以上のように、本実施形態における無線通信システムでは、送信側の無線通信装置120が各サブキャリア(帯域)に割り当てる送信電力に差を設けて送信信号を送信し、受信側の無線通信装置120が当該割り当てに応じたブラインド型アルゴリズムに基づいたウェイトによるアレーアンテナ処理を用いて受信処理を行う。受信処理が成功するまで、順に各サブキャリアへの送信電力の割り当てパターンや、通信において利用する周波数帯域の分割数及び送信電力を切り替える。これにより、受信側の無線通信装置120の受信信号において、他の無線通信装置120から送信される信号の受信電力と、所望信号の受信電力とにブラインド型アダプティブアレーアルゴリズムを機能させることができる差(電力比)を設けることができ、干渉抑圧効果を向上させることができる。

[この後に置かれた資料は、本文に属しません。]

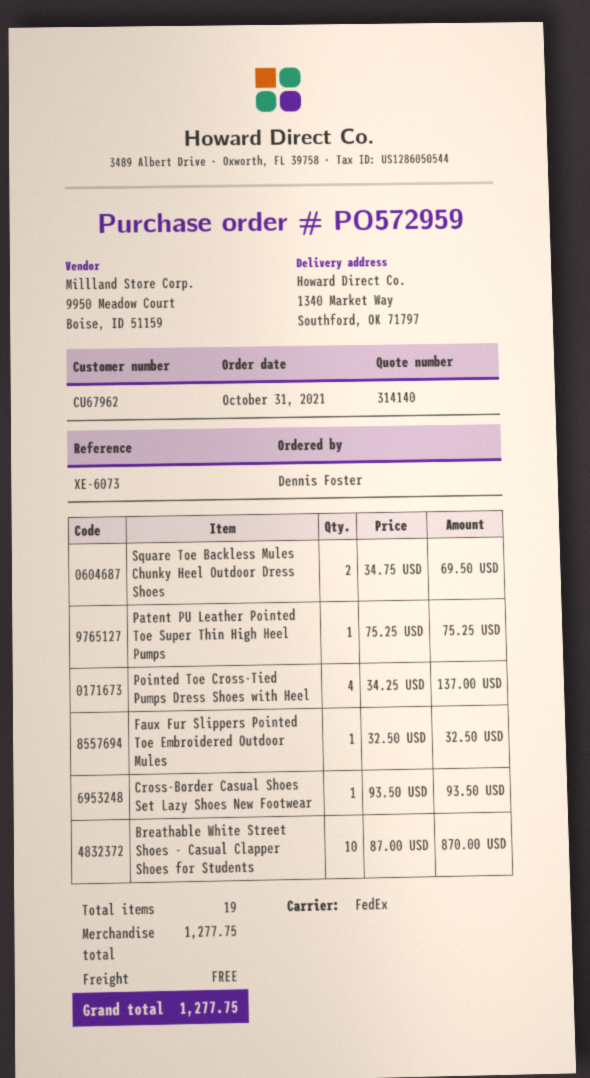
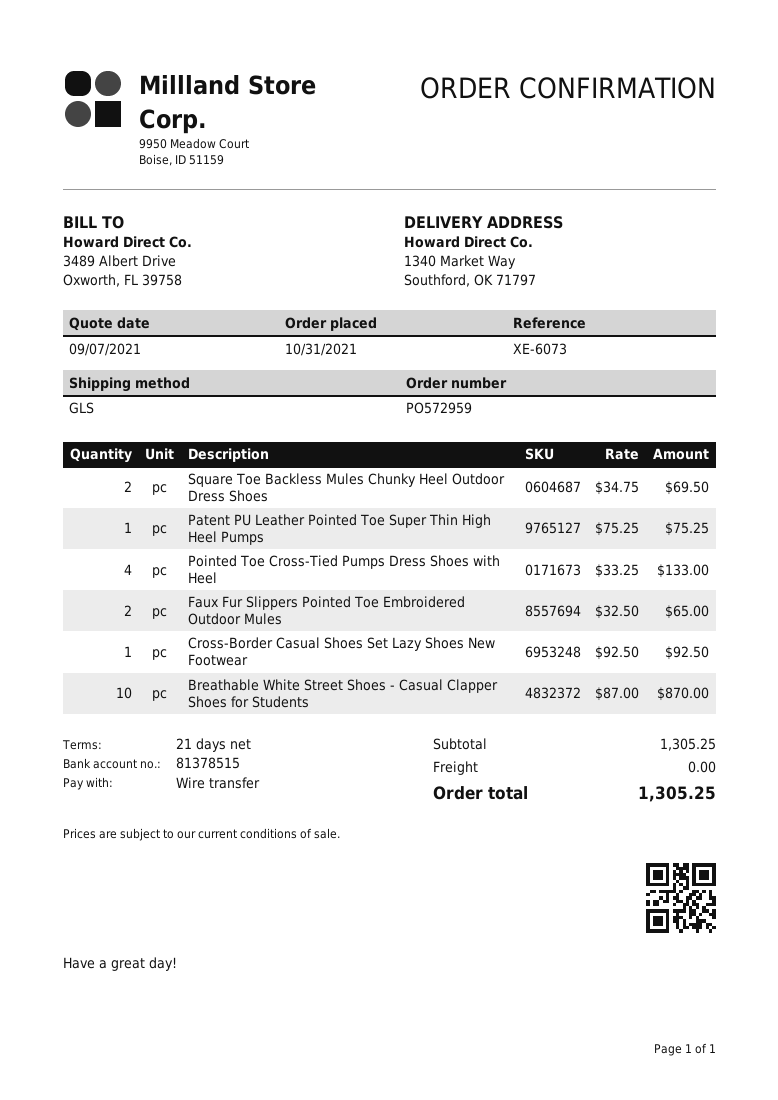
shipping method: FedEx -> GLS
Pointed Toe Cross-Tied Pumps Dress Shoes with Heel: 4 x 34.25 = 137.00 -> 4 x 33.25 = 133.00
Faux Fur Slippers Pointed Toe Embroidered Outdoor Mules: 1 x 32.50 = 32.50 -> 2 x 32.50 = 65.00
Cross-Border Casual Shoes Set Lazy Shoes New Footwear: 1 x 93.50 = 93.50 -> 1 x 92.50 = 92.50
subtotal: 1277.75 -> 1305.25
total: 1277.75 -> 1305.25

以上の実施形態の説明において、アダプティブアレーアルゴリズムとしてPI及びCMAを中心に説明したが、これらに限定されることはなく、割り当てた送信電力に応じて動作領域となるアダプティブアレー規範であれば、いかなるアルゴリズムを適用してよい。例えば、SIR>0となる周波数帯域においてはMMSEを適用することとしてもよい。また、MMSEを適用している無線通信システムにおいて、SIR≒0となるような状況である場合に、上述した実施形態のように、送信側において帯域ごとに送信電力に差を設けてSIR>0及びSIR<0となる状況として、MMSEを適用した受信を行ったり、上述の受信処理をしたりしてもよい。
上述した実施形態における無線通信装置をコンピュータで実現するようにしてもよい。その場合、この機能を実現するためのプログラムをコンピュータ読み取り可能な記録媒体に記録して、この記録媒体に記録されたプログラムをコンピュータシステムに読み込ませ、実行することによって実現してもよい。なお、ここでいう「コンピュータシステム」とは、OSや周辺機器等のハードウェアを含むものとする。また、「コンピュータ読み取り可能な記録媒体」とは、フレキシブルディスク、光磁気ディスク、ROM、CD−ROM等の可搬媒体、コンピュータシステムに内蔵されるハードディスク等の記憶装置のことをいう。更に「コンピュータ読み取り可能な記録媒体」とは、インターネット等のネットワークや電話回線等の通信回線を介してプログラムを送信する場合の通信線のように、短時間の間、動的にプログラムを保持するもの、その場合のサーバやクライアントとなるコンピュータシステム内部の揮発性メモリのように、一定時間プログラムを保持しているものも含んでもよい。また上記プログラムは、前述した機能の一部を実現するためのものであってもよく、更に前述した機能をコンピュータシステムにすでに記録されているプログラムとの組み合わせで実現できるものであってもよく、PLD(Programmable Logic Device)やFPGA(Field Programmable Gate Array)等のハードウェアを用いて実現されるものであってもよい。
以上、この発明の実施形態について図面を参照して詳述してきたが、具体的な構成はこの実施形態に限られるものではなく、この発明の要旨を逸脱しない範囲の設計等も含まれる。例えば、受信処理の失敗の通知に代えて、送信側の無線通信装置が送信信号を送信してから、所定時間以内に送信信号に対する応答がない場合には受信処理の失敗と見なして、割り当てパターンを切り替えるようにしてもよい。